Brief →
From the listing below, reproduce word for word the part that opens with the line containing "reference: JOB877 -> JOB375" and closes with the line containing "B-RAHMEN 290 X"; reproduce nothing else.

Data supplied →
= Beginning of Section =

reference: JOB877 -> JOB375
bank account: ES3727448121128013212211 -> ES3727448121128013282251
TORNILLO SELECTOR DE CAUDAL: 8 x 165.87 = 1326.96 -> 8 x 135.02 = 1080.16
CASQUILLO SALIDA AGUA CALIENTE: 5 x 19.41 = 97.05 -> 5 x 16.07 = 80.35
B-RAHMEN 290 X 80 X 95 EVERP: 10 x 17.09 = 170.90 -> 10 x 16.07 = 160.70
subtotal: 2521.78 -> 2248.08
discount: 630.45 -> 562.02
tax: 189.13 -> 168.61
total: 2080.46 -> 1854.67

= End of Section =
= Beginning of Section =

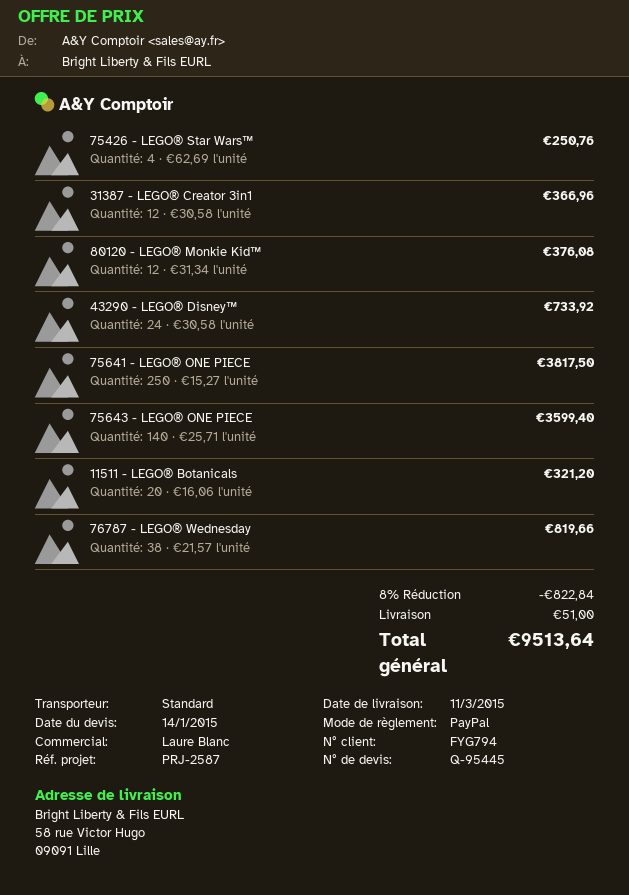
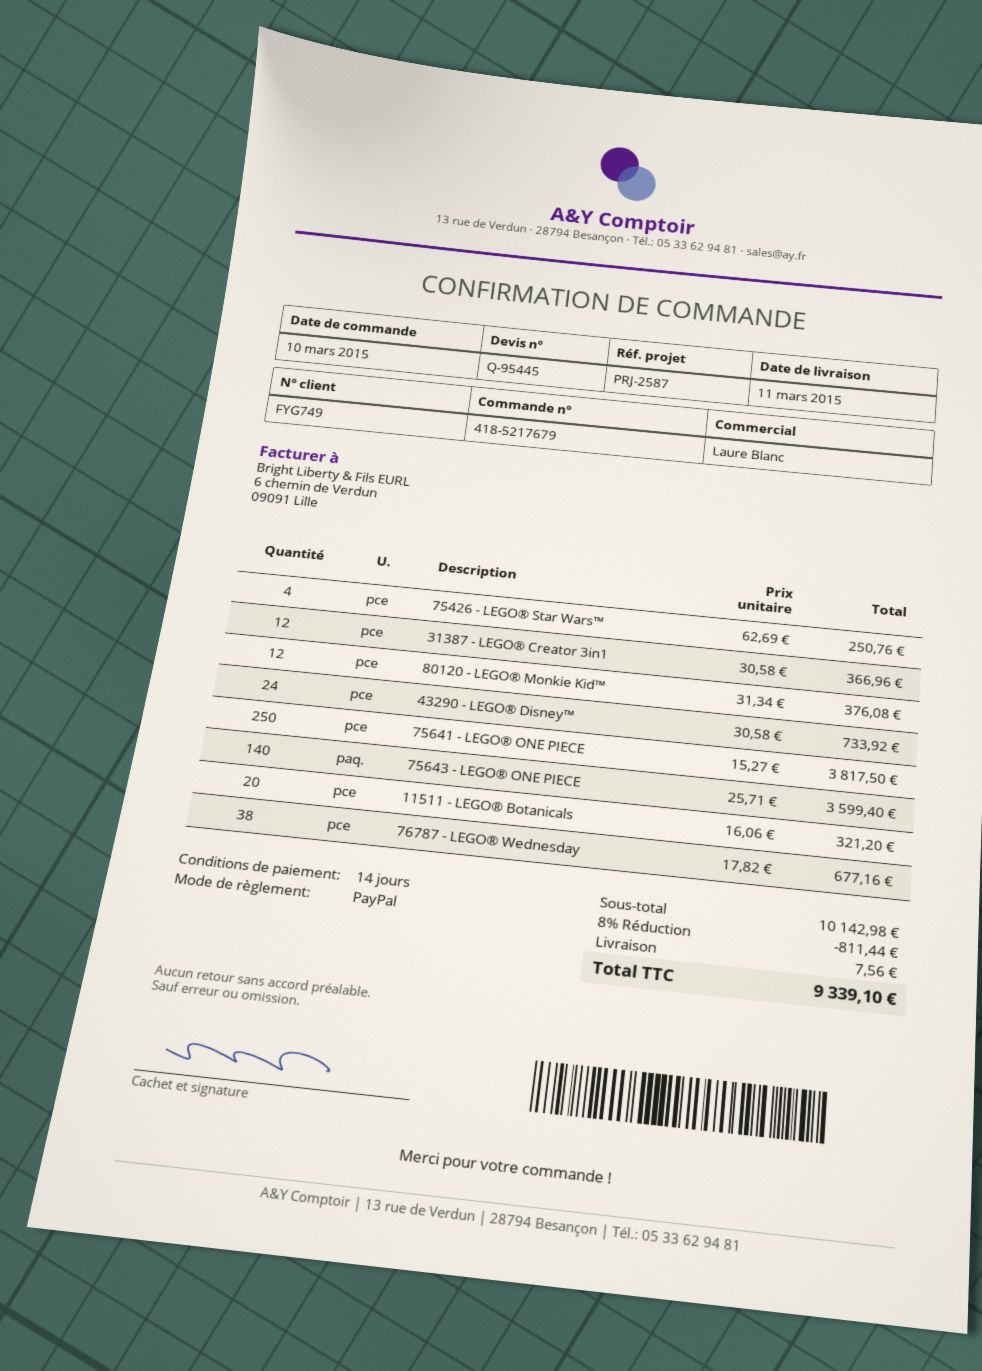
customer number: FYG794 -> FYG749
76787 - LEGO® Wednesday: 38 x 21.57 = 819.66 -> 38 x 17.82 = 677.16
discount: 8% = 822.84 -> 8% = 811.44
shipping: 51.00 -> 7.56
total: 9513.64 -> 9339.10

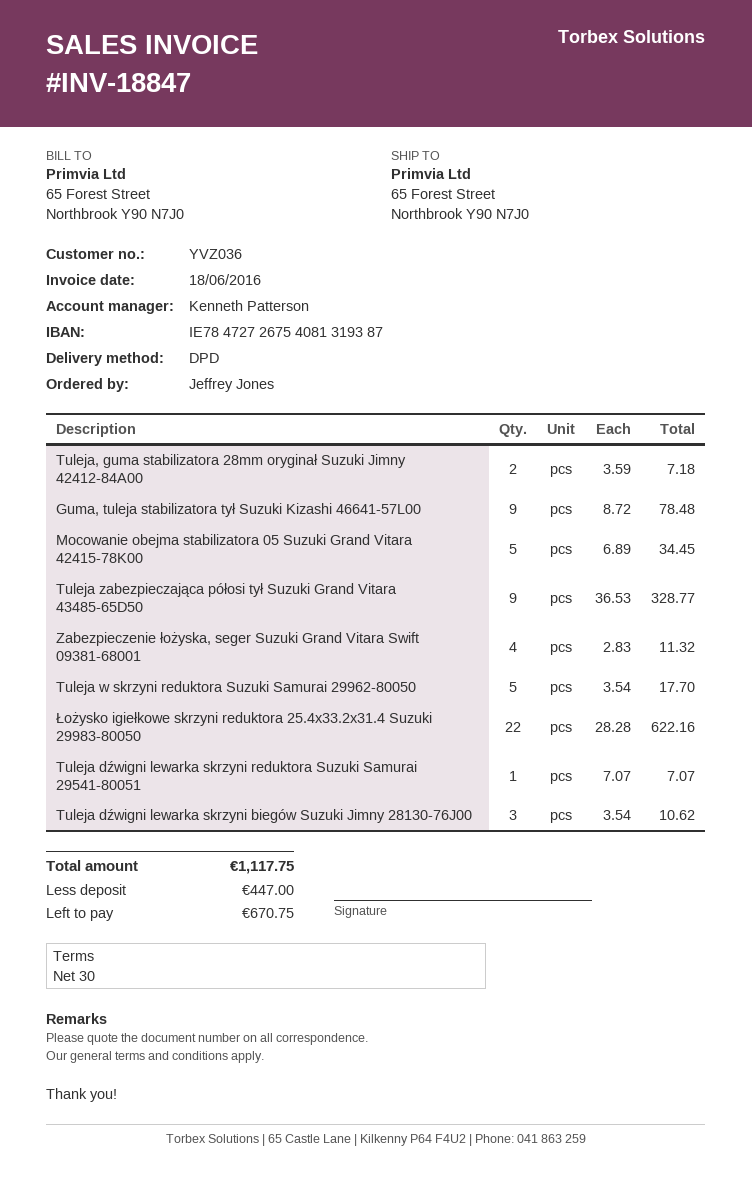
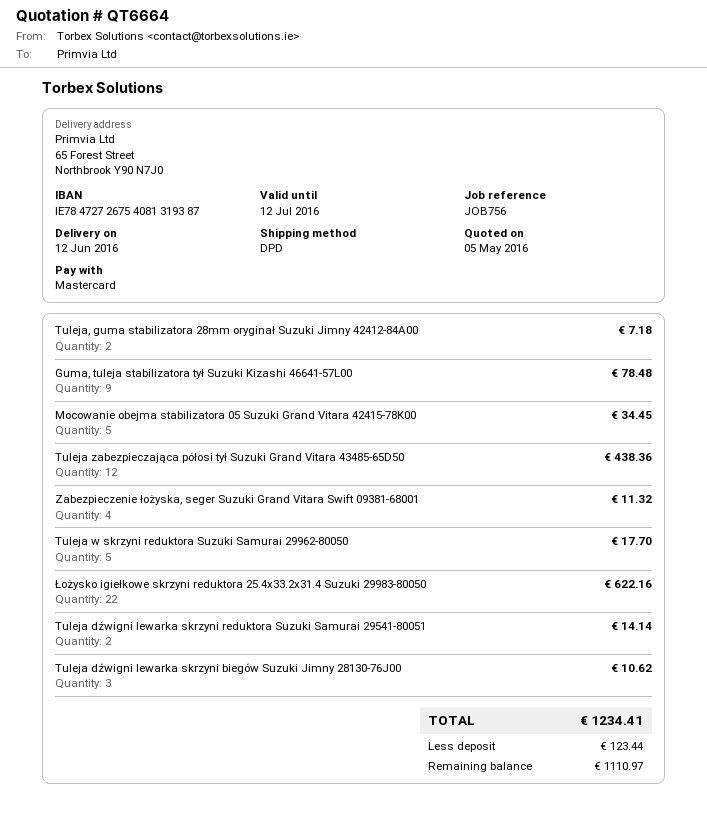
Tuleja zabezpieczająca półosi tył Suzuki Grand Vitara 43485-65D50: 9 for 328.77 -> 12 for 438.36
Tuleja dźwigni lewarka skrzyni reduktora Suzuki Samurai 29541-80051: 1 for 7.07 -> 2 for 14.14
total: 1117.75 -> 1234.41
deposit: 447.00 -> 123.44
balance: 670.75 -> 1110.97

= End of Section =

Answer box →
reference: JOB877 -> JOB375
bank account: ES3727448121128013212211 -> ES3727448121128013282251
TORNILLO SELECTOR DE CAUDAL: 8 x 165.87 = 1326.96 -> 8 x 135.02 = 1080.16
CASQUILLO SALIDA AGUA CALIENTE: 5 x 19.41 = 97.05 -> 5 x 16.07 = 80.35
B-RAHMEN 290 X 80 X 95 EVERP: 10 x 17.09 = 170.90 -> 10 x 16.07 = 160.70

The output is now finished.